Recently, we have investigated the relationship between hostility, post-traumatic stress and LTL in a sample of United States Army Special Operations personnel (n= 474) who were deployed to Iraq and/or Afghanistan as part of combat operations. Hostility was measured with five items from the Brief Symptom Inventory (BSI). LTL was assessed using quantitative polymerase chain reaction methods, and linear regression analyses were conducted to determine the association of hostility and telomere length. We found that PTSD subjects reported higher hostility scores compared with those without PTSD. In addition, those reported high hostility score had shorter TL.

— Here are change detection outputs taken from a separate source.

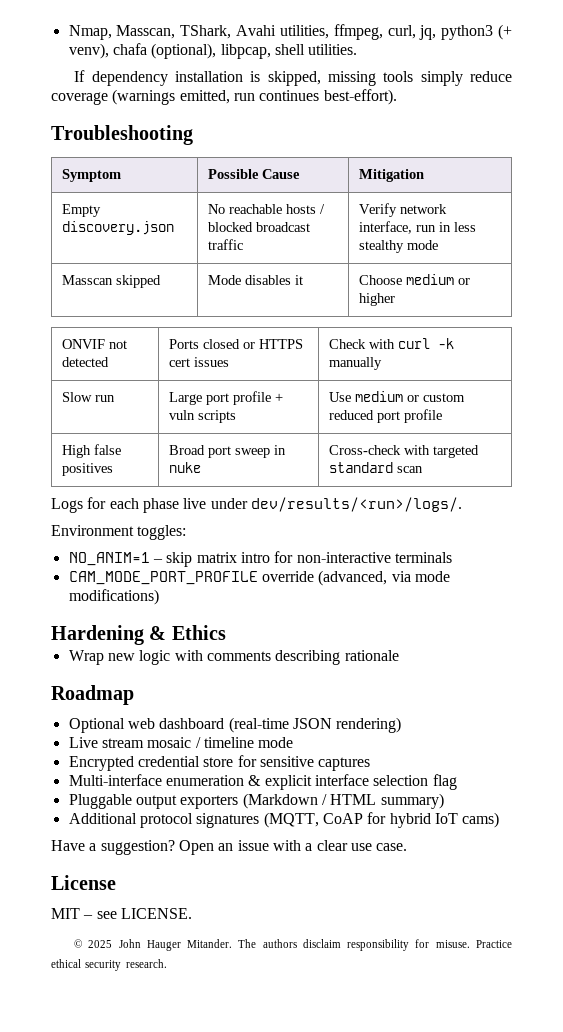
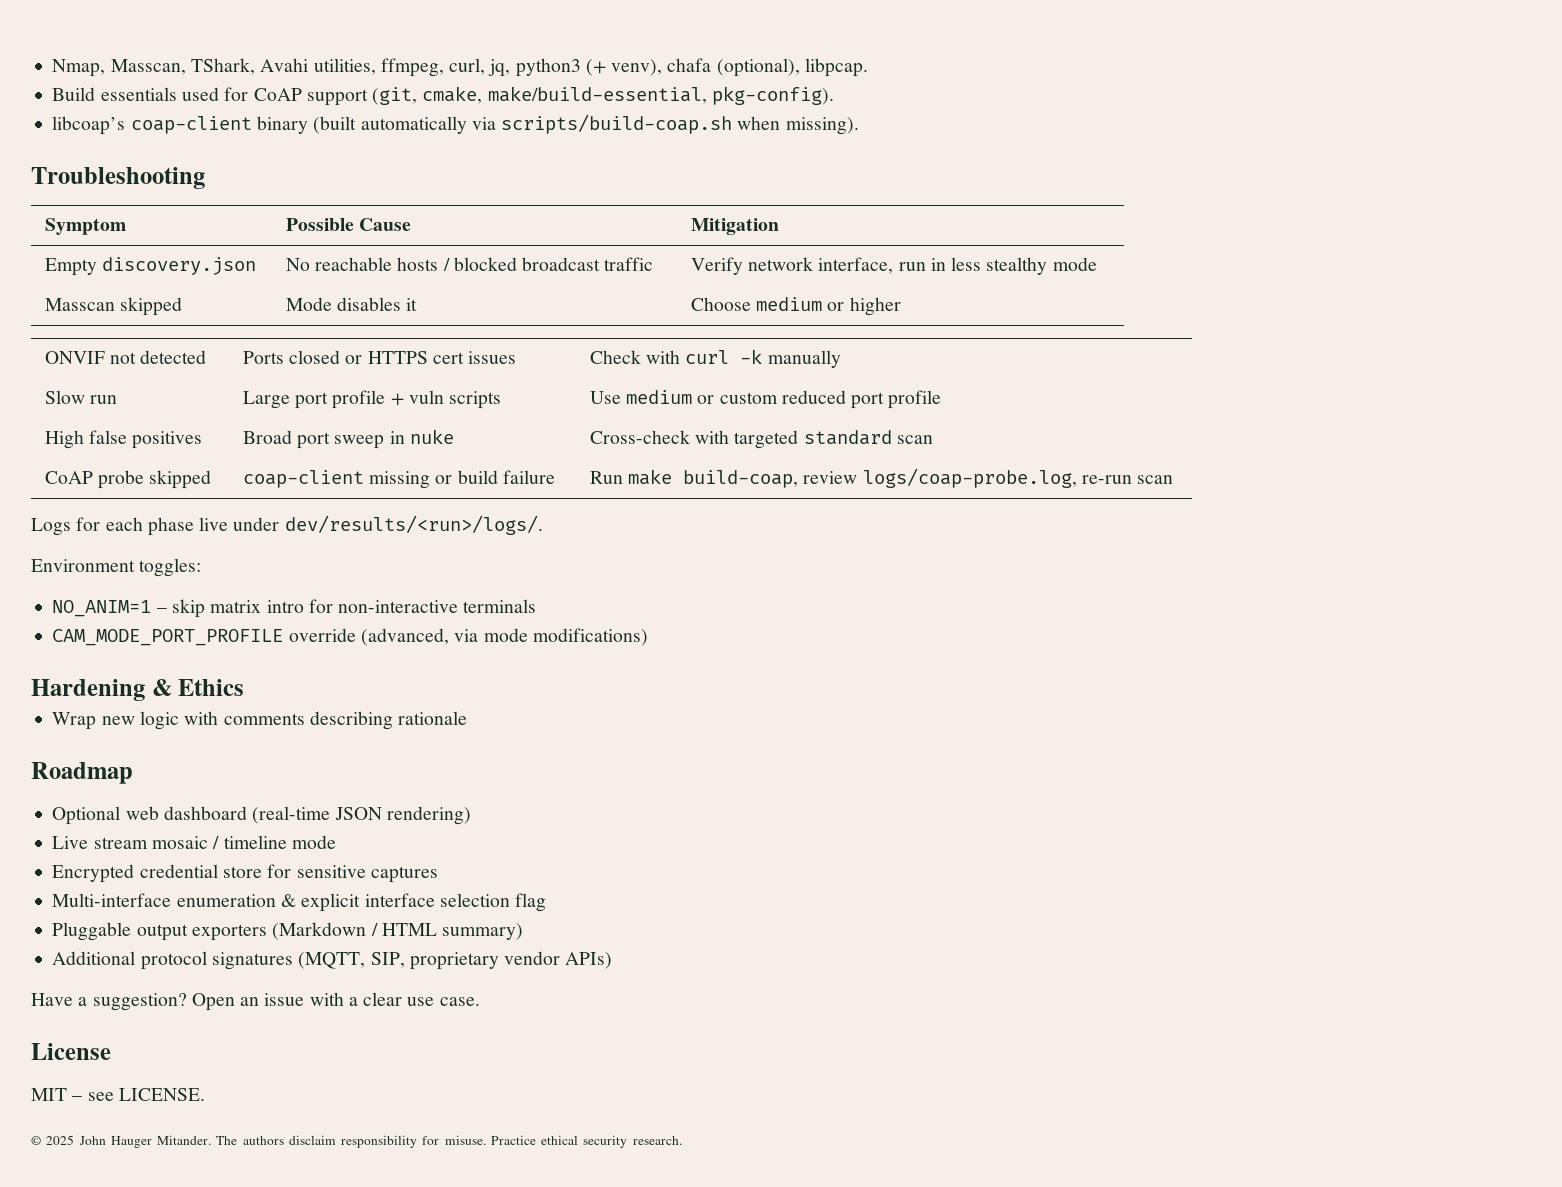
- Nmap, Masscan, TShark, Avahi utilities, ffmpeg, curl, jq, python3 (+ venv), chafa (optional), libpcap, shell utilities.
- If dependency installation is skipped, missing tools simply reduce coverage (warnings emitted, run continues best‑effort).
+ Nmap, Masscan, TShark, Avahi utilities, ffmpeg, curl, jq, python3 (+ venv), chafa (optional), libpcap.
+ Build essentials used for CoAP support (git, cmake, make/build-essential, pkg-config).
+ libcoap’s coap-client binary (built automatically via scripts/build-coap.sh when missing).
+ CoAP probe skipped | coap-client missing or build failure | Run make build-coap, review logs/coap-probe.log, re-run scan
- Additional protocol signatures (MQTT, CoAP for hybrid IoT cams)
+ Additional protocol signatures (MQTT, SIP, proprietary vendor APIs)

Univariate regression showed that the total score of hostility was negatively associated with LTL (95% CI: -0.06 to -0.002, Beta= -0.095, p <0.039) and the presence of a significant correlation between LTL, hostility impulse (95% CI: -0.108 to -0.009, Beta= -0.106, p < 0.021), and hostility control (95% CI: -0.071 to -0.002, Beta= -0.095, p <0.004). Multiple linear regression analyses revealed that hostility control does not enter the equation, while hostility impulse was still negatively correlated with the LTL (p = 0.021). Our data indicate that LTL is associated with hostility impulse.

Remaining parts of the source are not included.